Shanghai (Gasgoo)-In recent days, China was said to ease restrictions on foreign investment in such sectors as finance and NEVs, and continue to simplify the management procedures for foreign investment, citing Meng Wei, a spokeswoman of National Development and Reform Commission. After the disclosure, foreign media reported that China is discussing a plan to allow foreign carmakers to set up wholly owned EV businesses in its free-trade zones, and if everything goes smoothly, the policy could be implemented as early as in 2018.
The two reports immediately sparked highly attention in auto industry. At the same time, China's Ministry of Commerce said in an emailed response to a foreign media outlet that it will "actively implement the opening up of the new-energy manufacturing sector to foreigners, together with other departments under the direction of the State Council." The response confirmed the truth of the news, representing a landmark departure from the existing rules, which require foreign automakers to set up joint ventures with local counterparts under a 50-50 rule.

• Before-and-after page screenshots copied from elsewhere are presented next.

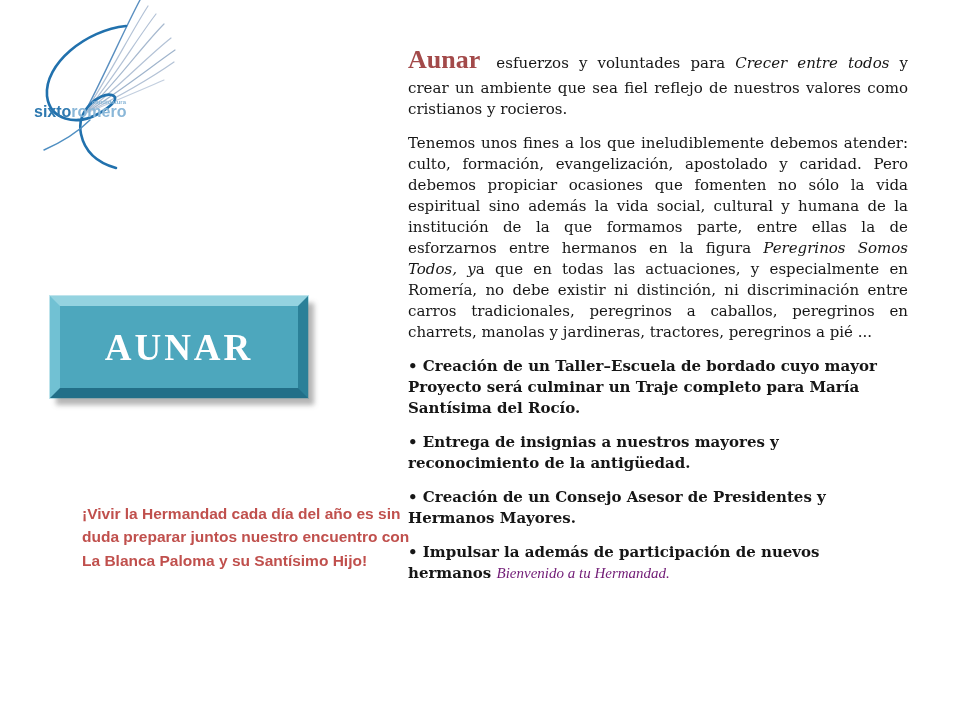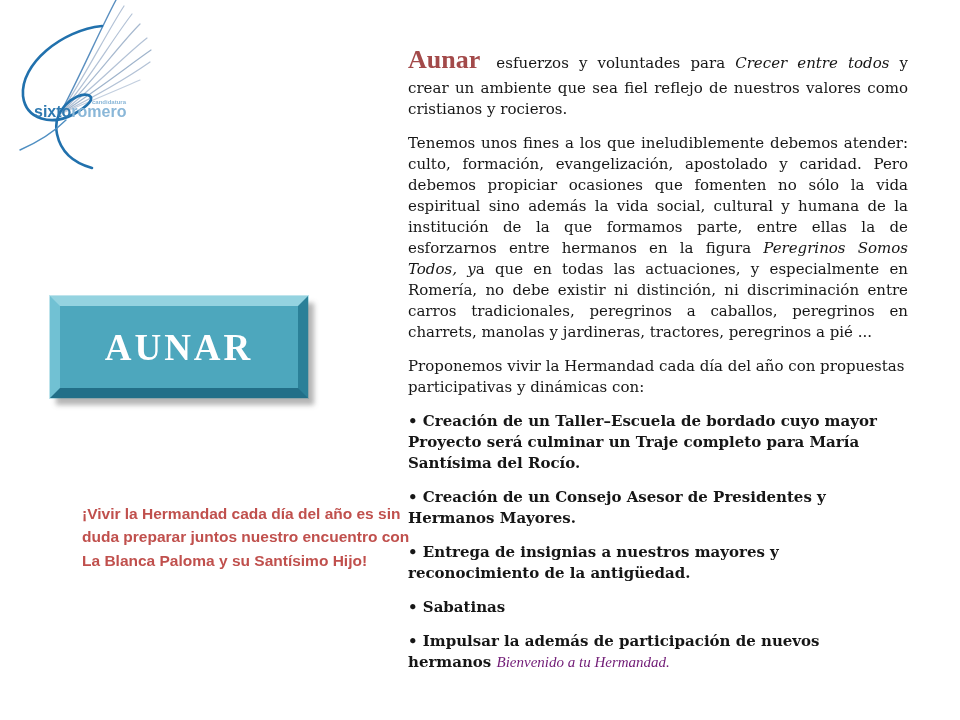--- a/index.html
+++ b/index.html
@@ -8,7 +8,7 @@
     font-family:"DejaVu Serif", serif;color:#161616;overflow:hidden;
   }
   
-  .logo{position:absolute;left:0;top:0;width:220px;height:180px;}
+  .logo{position:absolute;left:0;top:0;width:220px;height:180px;padding-left:24px;}
   .logo svg{display:block;}
   .brand{
     position:absolute;left:34px;top:104px;line-height:1;

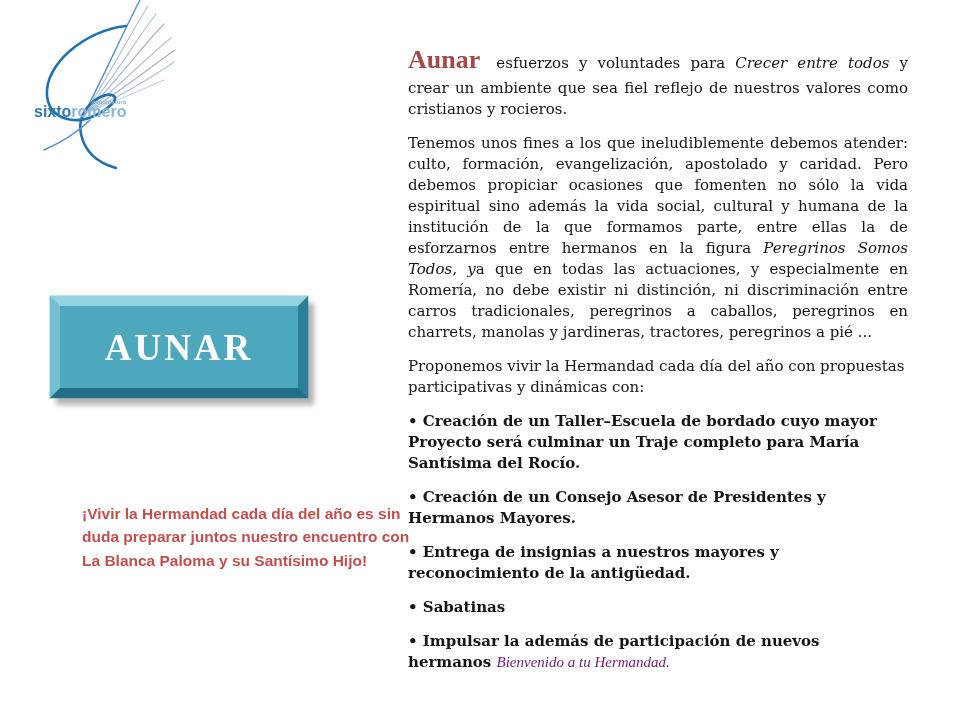--- a/index.html
+++ b/index.html
@@ -99,7 +99,6 @@
 
     <p class="just"><span>Tenemos unos fines a los que ineludiblemente debemos atender: culto, formación, evangelización, apostolado y caridad. Pero debemos propiciar ocasiones que fomenten no sólo la vida espiritual sino además la vida social, cultural y humana de la institución de la que formamos parte, entre ellas la de esforzarnos entre hermanos en la figura </span><span class="emph">Peregrinos Somos Todos, y</span><span>a que en todas las actuaciones, y especialmente en Romería, no debe existir ni distinción, ni discriminación entre carros tradicionales, peregrinos a caballos, peregrinos en charrets, manolas y jardineras, tractores, peregrinos a pié ...</span></p>
 
-    <p>Proponemos vivir la Hermandad cada día del año con propuestas participativas y dinámicas con:</p>
 
     <p class="bullet">• Creación de un Taller–Escuela de bordado cuyo mayor Proyecto será culminar un Traje completo para María Santísima del Rocío.</p>
     <p class="bullet">• Creación de un Consejo Asesor de Presidentes y Hermanos Mayores.</p>

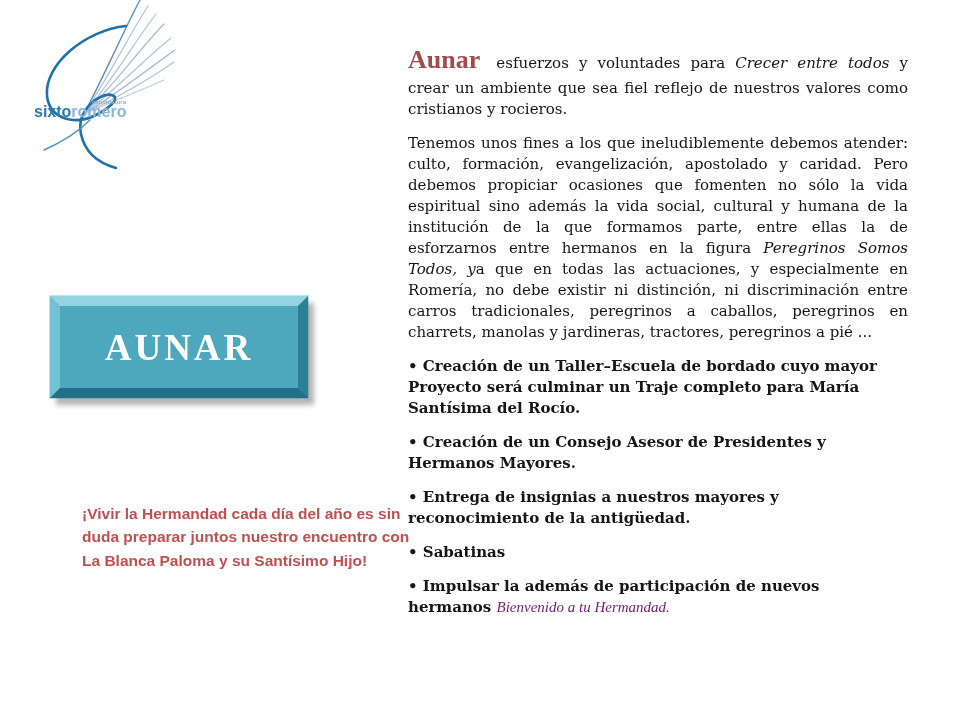--- a/index.html
+++ b/index.html
@@ -101,8 +101,8 @@
 
 
     <p class="bullet">• Creación de un Taller–Escuela de bordado cuyo mayor Proyecto será culminar un Traje completo para María Santísima del Rocío.</p>
+    <p class="bullet">• Entrega de insignias a nuestros mayores y reconocimiento de la antigüedad.</p>
     <p class="bullet">• Creación de un Consejo Asesor de Presidentes y Hermanos Mayores.</p>
-    <p class="bullet">• Entrega de insignias a nuestros mayores y reconocimiento de la antigüedad.</p>
     <p class="bullet">• Sabatinas</p>
     <p class="bullet"><span>• Impulsar la además de participación de nuevos hermanos </span><span class="script-red">Bienvenido a tu Hermandad.</span></p>
 

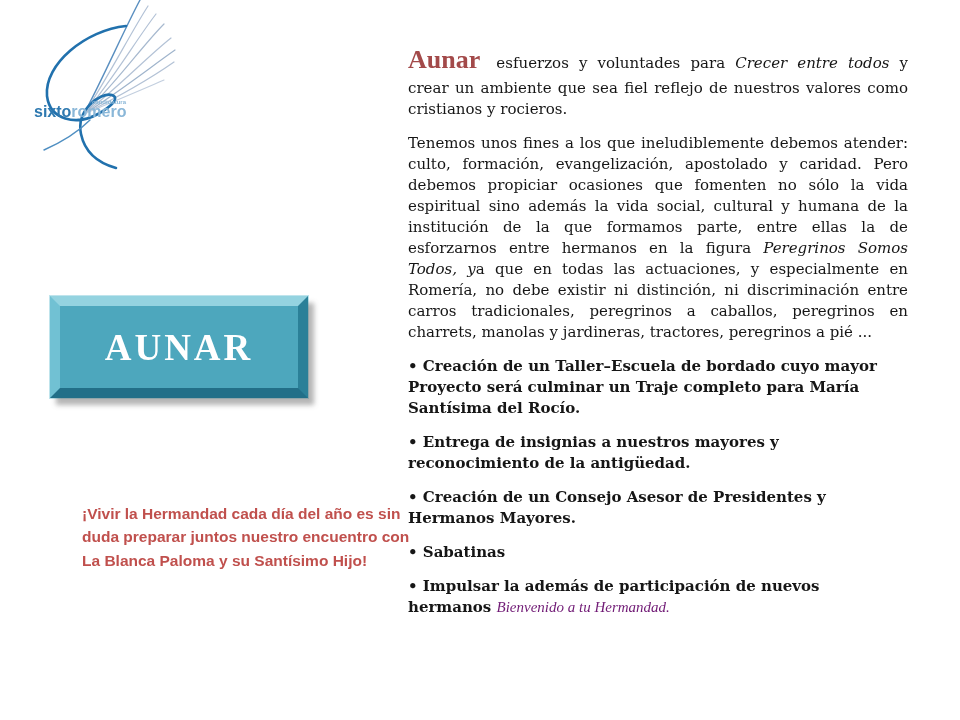--- a/index.html
+++ b/index.html
@@ -103,7 +103,6 @@
     <p class="bullet">• Creación de un Taller–Escuela de bordado cuyo mayor Proyecto será culminar un Traje completo para María Santísima del Rocío.</p>
     <p class="bullet">• Entrega de insignias a nuestros mayores y reconocimiento de la antigüedad.</p>
     <p class="bullet">• Creación de un Consejo Asesor de Presidentes y Hermanos Mayores.</p>
-    <p class="bullet">• Sabatinas</p>
     <p class="bullet"><span>• Impulsar la además de participación de nuevos hermanos </span><span class="script-red">Bienvenido a tu Hermandad.</span></p>
 
   </div>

Will Tesla benefit most from the policy?
Early in June, news has exposed that Tesla will establish a JV company in Shanghai. According to the statement made by Tesla, they are working with Shanghai government to explore the feasibility of establishing a manufacturing facility in the region. Tesla's intention in cooperating with Shanghai government may probably show China's relaxation of the EV restriction. As Tesla has long been desired to build a factory in China, the opening up of wholly owned EV businesses for foreign carmakers will benefit most for Tesla. Some industry insiders showed their optimistic opinion on Tesla's deployment of making JV in China. As others may hold the contrary ideas, Tesla is believed to have little advantage to make profits in China in short period because of its high manufacturing cost and its state quo of suffering a deficit.
Local protectionism in NEV sector is still the most difficult problem
Though China is gradually easing their restrictions on EV sectors, a vast majority of foreign automakers still tend to build JV companies to enter into the Chinese market. On one hand, partnership with Chinese automakers will enable foreign automakers to understand Chinese customers' preference quickly. On the other hand, seeking a local partner will clean off the obstacles that foreign automakers may encounter on its way to entering into Chinese market. Local protectionism in NEV sector is still the most difficult problem for NEV companies. Chinese experts in auto industry stated that the only way to solve this problem is to breaking the local protectionism and shape a united market.
Catfish effect is likely to be obvious
The so-called 50-50 rule for Sino-foreign joint ventures was introduced in 1994 to ensure that China's then-fledgling auto industry could benefit from technology transfer by jointly operating factories with global auto companies. More than two decades later, China's self-owned vehicle brands has developed by leaps and bounds, and had greatly improved in manufacturing area, but still remained weak in core technologies. With the introduction of wholly-owned foreign EV enterprises, the self-owned vehicle brands may face great challenge from their global rivals. While just as the saying goes, "every cloud has a silver lining", the opening up policy may stimulate the development of some Chinese self-owned vehicle brands and push them to develop their technologies and update their models in a quick manner to take on the foreign competitors.